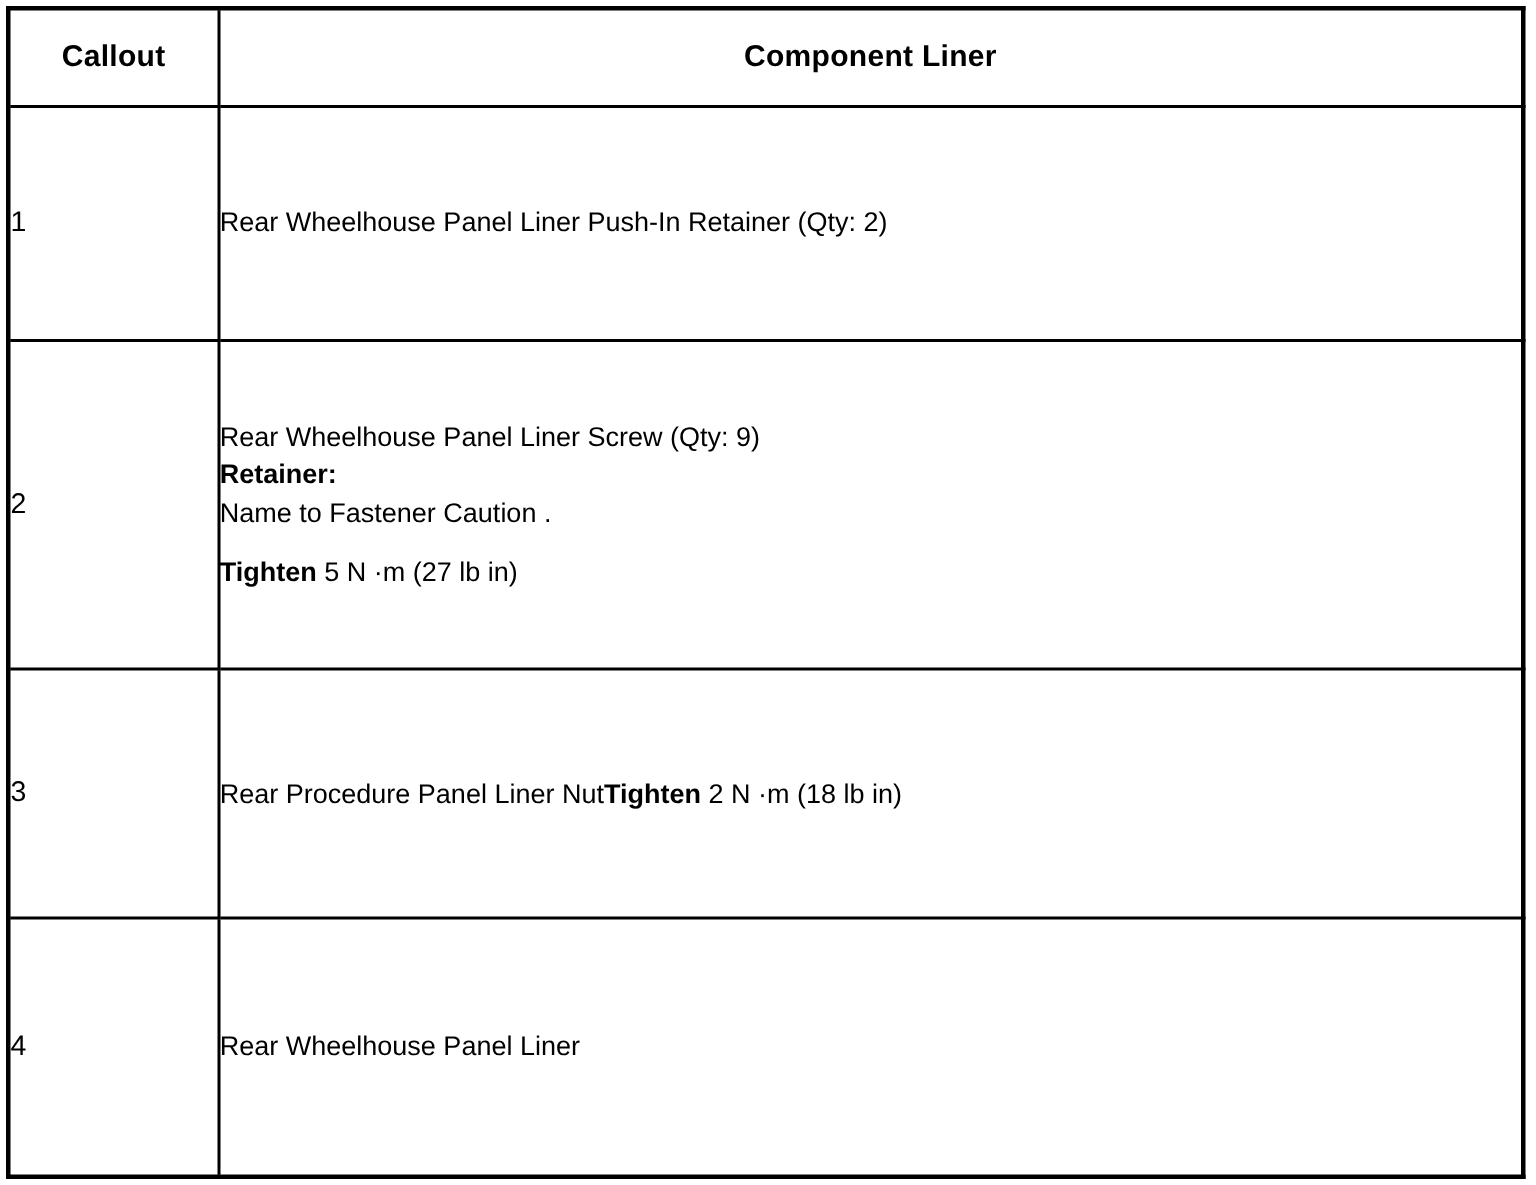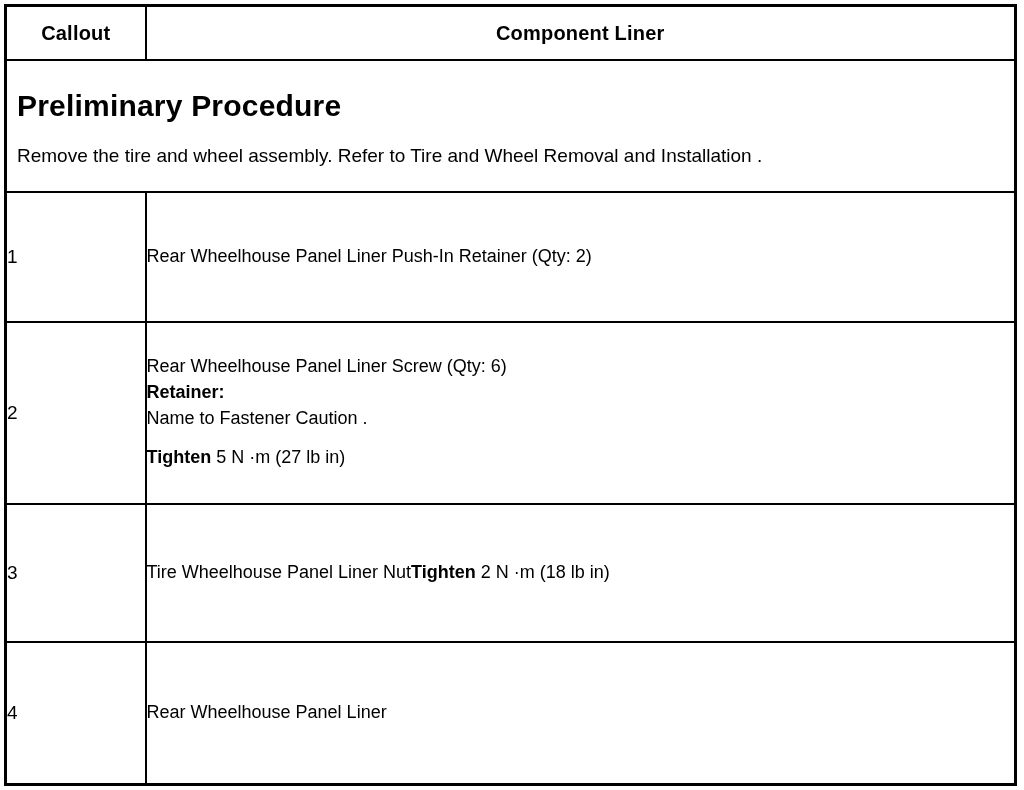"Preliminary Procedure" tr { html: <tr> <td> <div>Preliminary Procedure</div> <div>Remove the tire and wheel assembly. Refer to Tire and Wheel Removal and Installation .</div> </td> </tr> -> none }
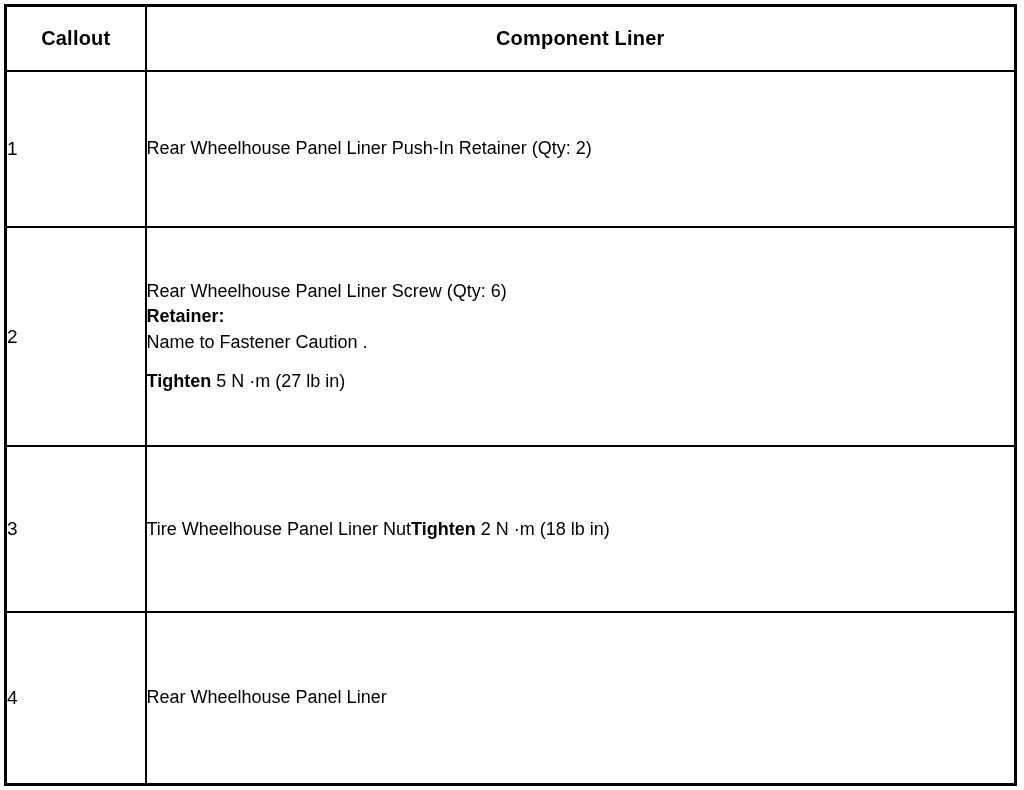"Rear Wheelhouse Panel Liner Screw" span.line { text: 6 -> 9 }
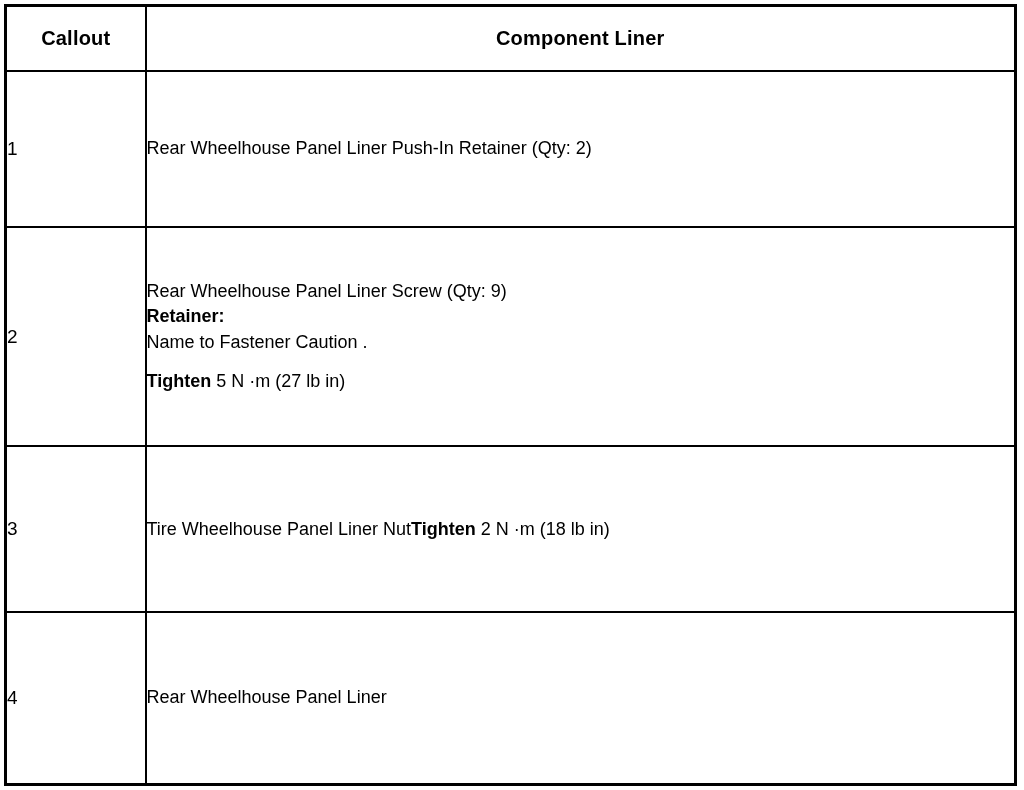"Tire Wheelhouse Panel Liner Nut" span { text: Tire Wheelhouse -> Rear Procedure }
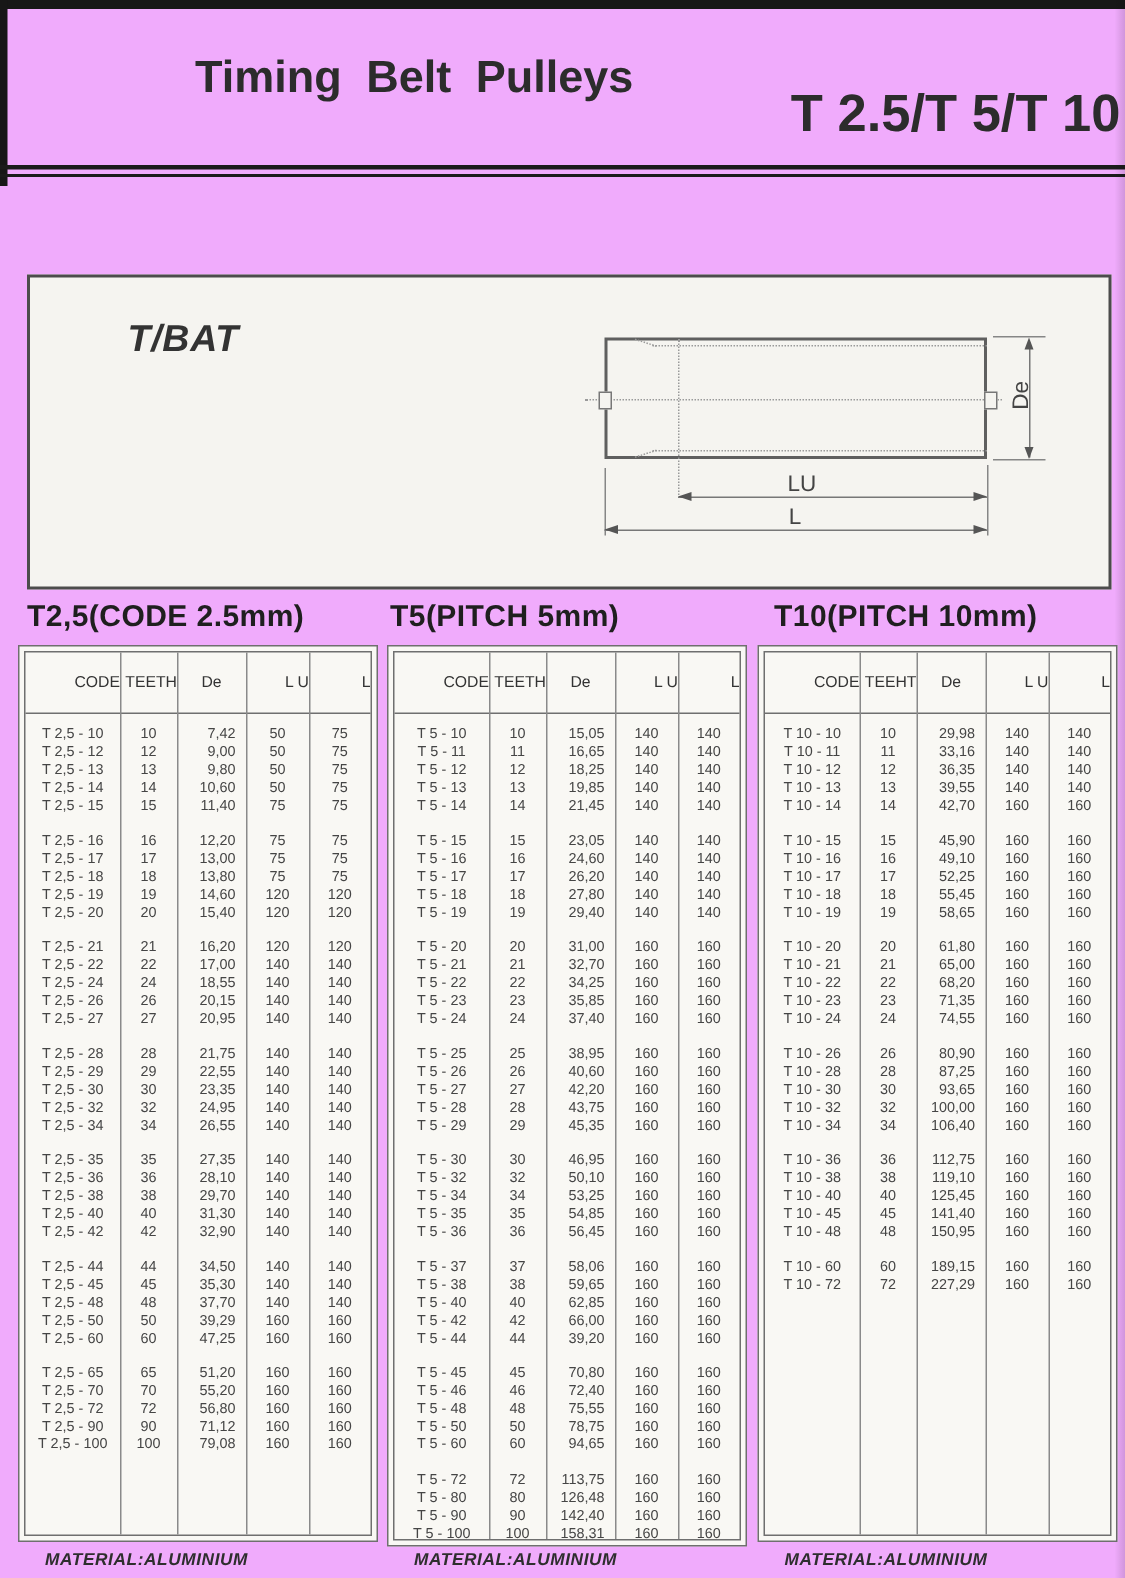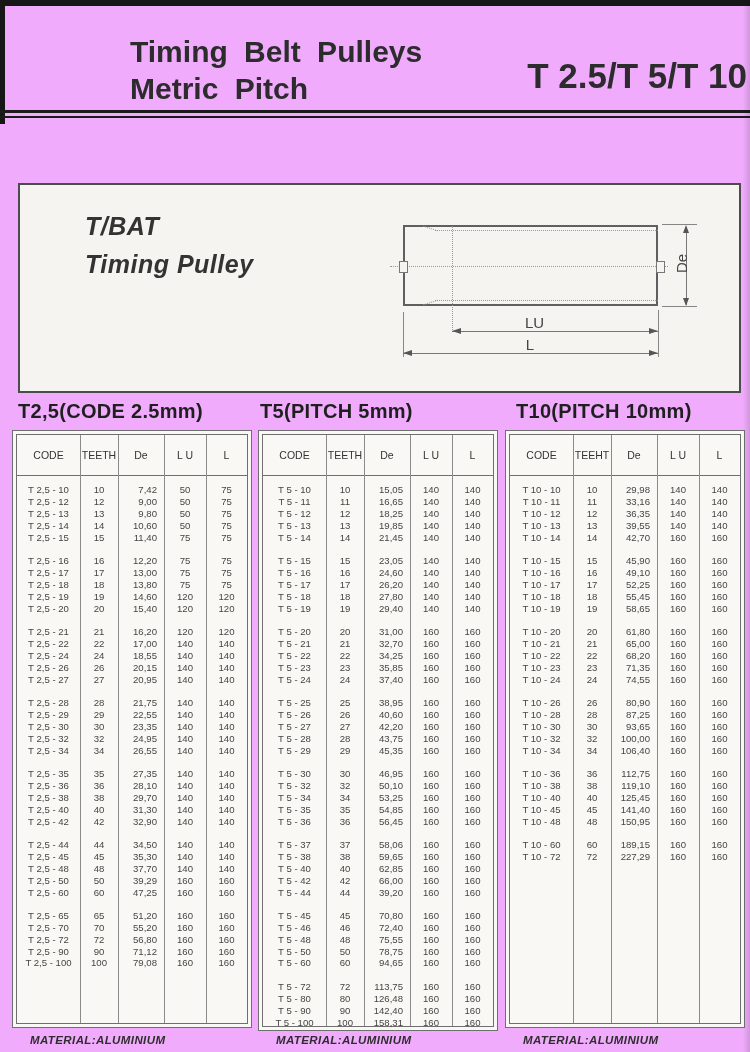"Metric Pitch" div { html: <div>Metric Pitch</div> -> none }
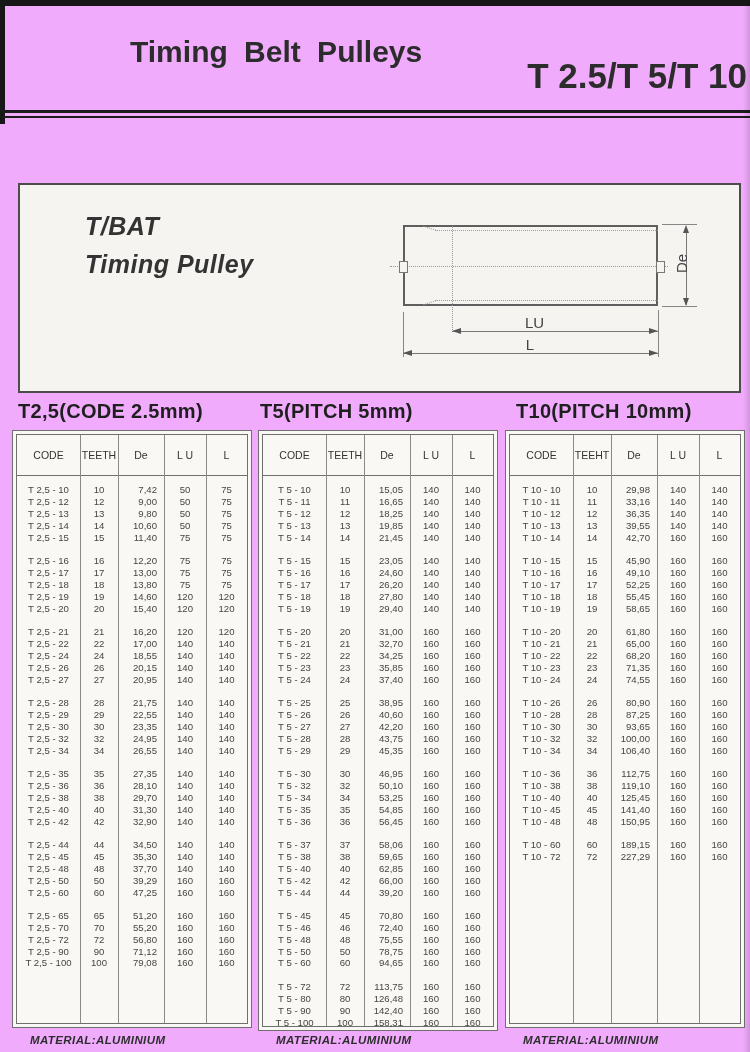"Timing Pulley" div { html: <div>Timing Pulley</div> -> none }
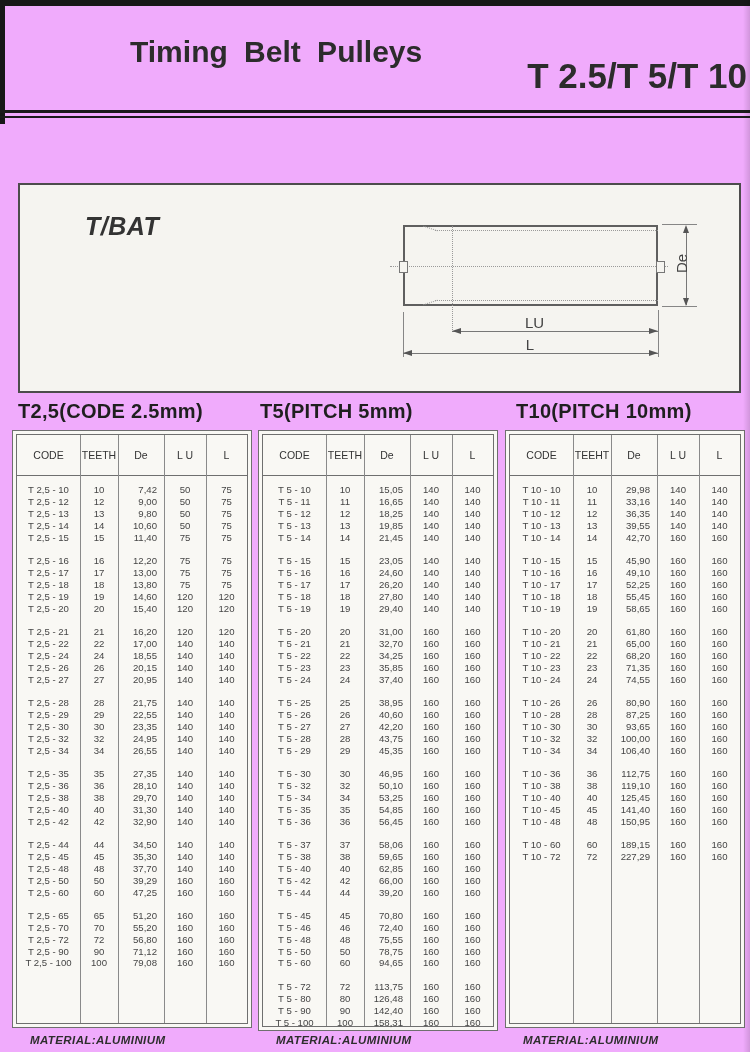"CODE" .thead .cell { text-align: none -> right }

__________

Output the data exactly as it appears. The pictures do not belong in it.

"Preliminary Procedure" tr { html: <tr> <td> <div>Preliminary Procedure</div> <div>Remove the tire and wheel assembly. Refer to Tire and Wheel Removal and Installation .</div> </td> </tr> -> none }
"Rear Wheelhouse Panel Liner Screw" span.line { text: 6 -> 9 }
"Tire Wheelhouse Panel Liner Nut" span { text: Tire Wheelhouse -> Rear Procedure }
"Metric Pitch" div { html: <div>Metric Pitch</div> -> none }
"Timing Pulley" div { html: <div>Timing Pulley</div> -> none }
"CODE" .thead .cell { text-align: none -> right }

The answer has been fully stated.